Warren Ellis – Gun Machine [book review]
The reason why I keep reading Warren Ellis’s books is that I loved Transmetropolitan (his graphic novel(s)). Unfortunately, I don’t feel that his work translates very well to the written word. Sometimes it results in fascinating little swirls of crazy style… and at other times it feels oddly lacking.
Gun Machine is a good example of what I’m talking about: gory, very visual details like someone’s eye popping out of its socket as he gets killed; the murderer seeing the modern world as herds of deer, predatory animals, wolves with glowing eyes – and we’re talking about cars here.

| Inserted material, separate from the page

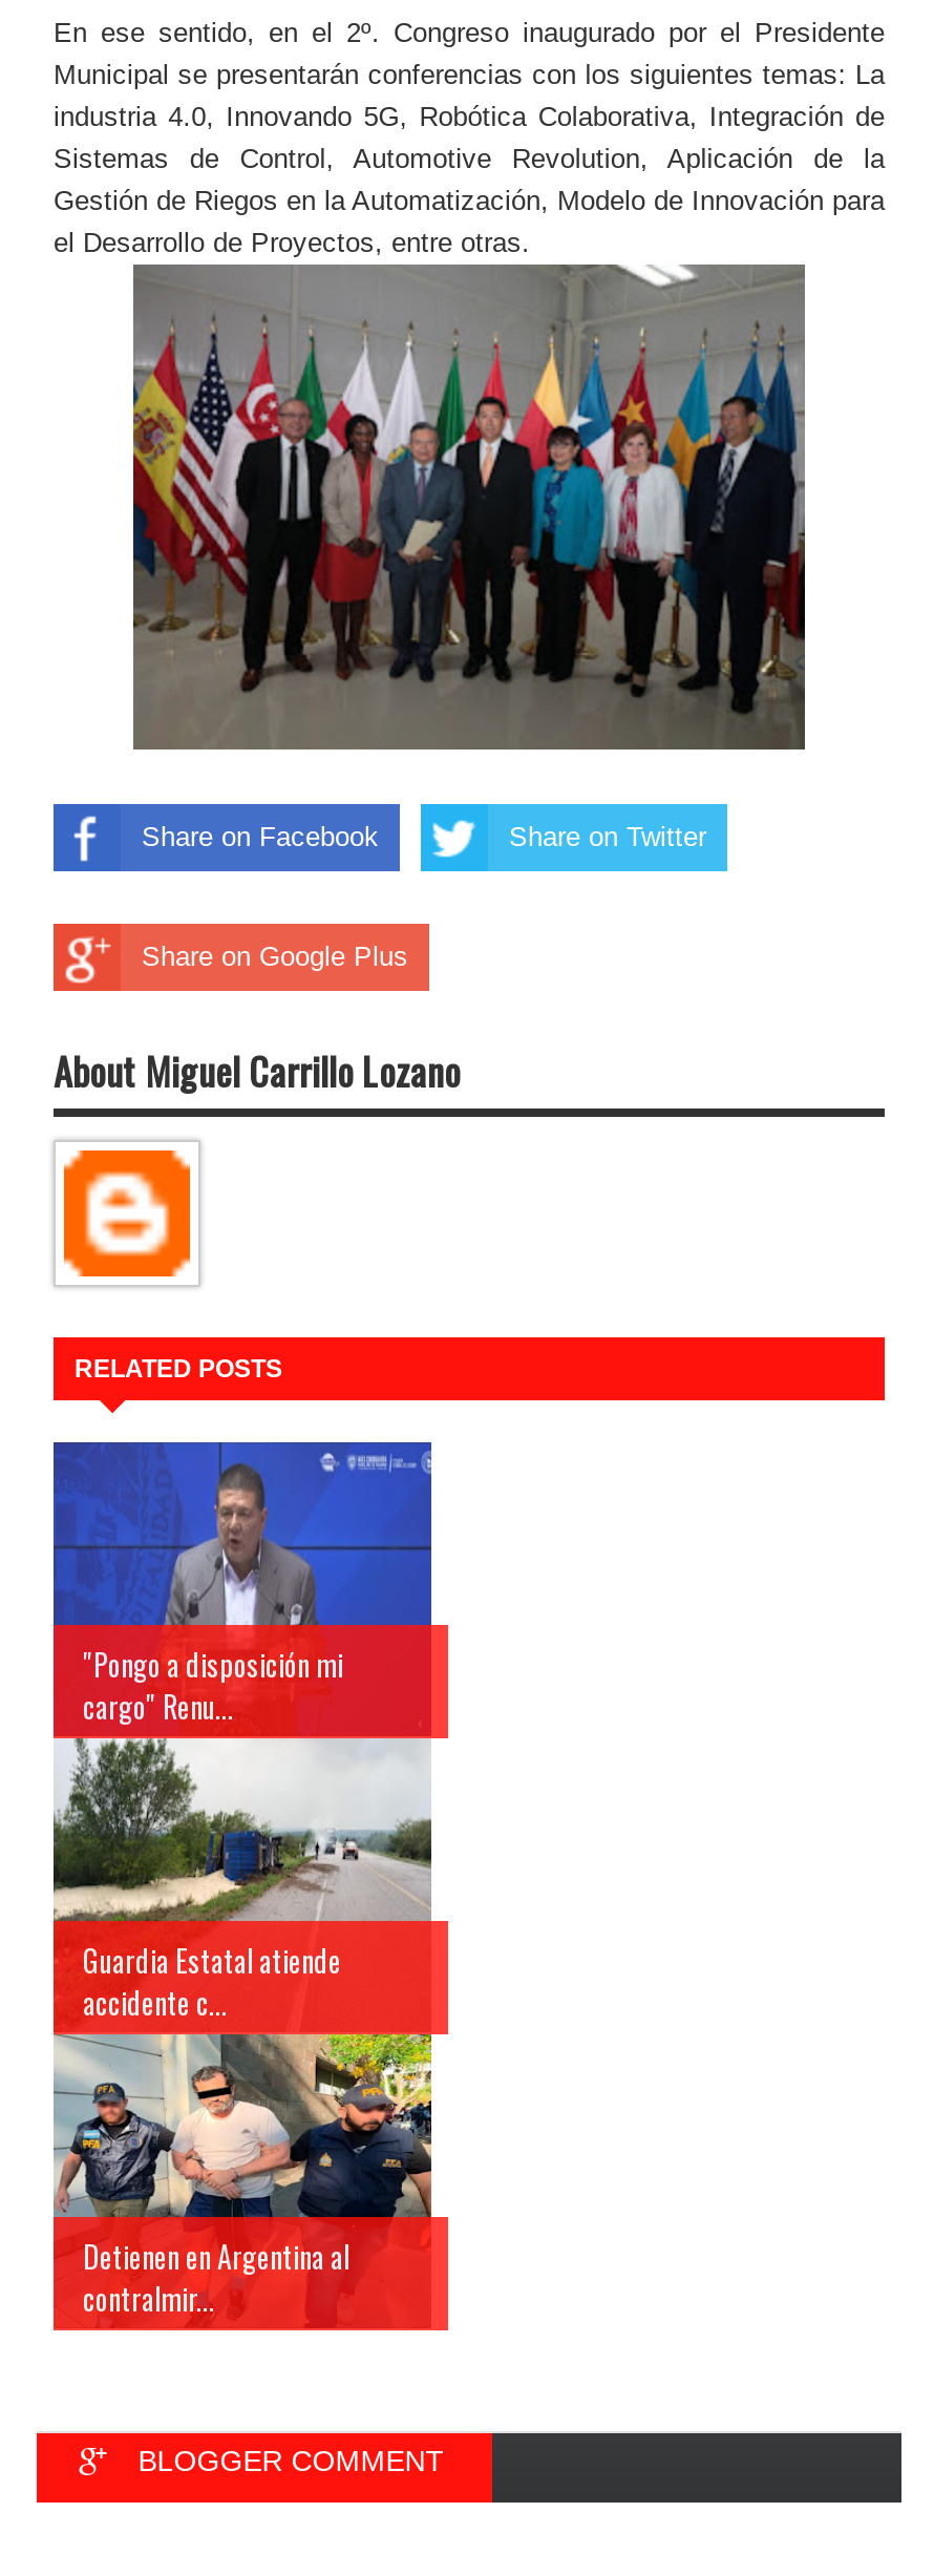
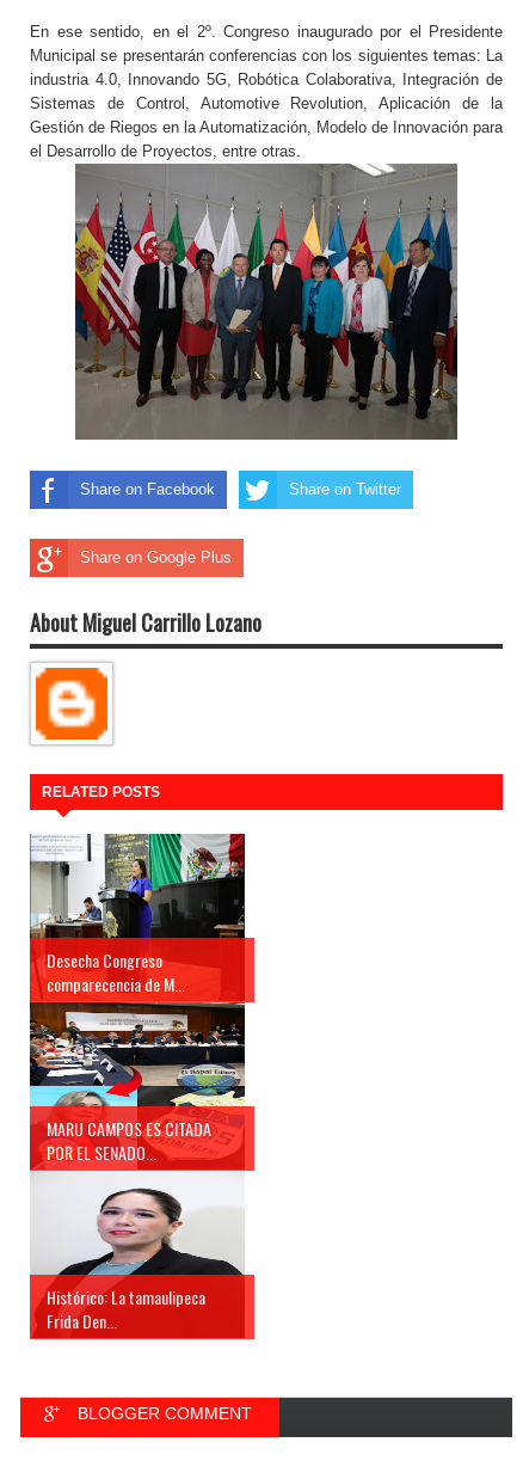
[51,1440,433,1923] [image] | "Pongo a disposición mi | cargo" Renu... -> [29,833,246,1107] [image] | Desecha Congreso | comparecencia de M...
[83,1938,341,2024] Guardia Estatal atiende | accidente c... -> [47,1116,211,1165] MARU CAMPOS ES CITADA | POR EL SENADO...
[54,2032,433,2320] [image] | Detienen en Argentina al | contralmir... -> [31,1170,245,1333] [image] | Histórico: La tamaulipeca | Frida Den...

It feels definitely different from your usual sort of novel, and sometimes it works, sometimes it doesn’t.
It’s a mystery novel, the sort with a killer and a lot of unsolved crimes. Detective Tallow is out working a case with his partner which ends up with a lunatic shooting his partner dead. Tallow kills the killer – but ends up blowing a hole in the wall of a nearby apartment, which turns out to be some sort of creepy church-like place dedicated to guns. He’s supposed to take some time off, but due to somebody wanting to finish him and get him out of the job (why? I’m not sure), he’s back working the case of the crazy gun room, with the expectation that he’ll fail to solve it. And it turns out that each and every gun has been used to murder someone.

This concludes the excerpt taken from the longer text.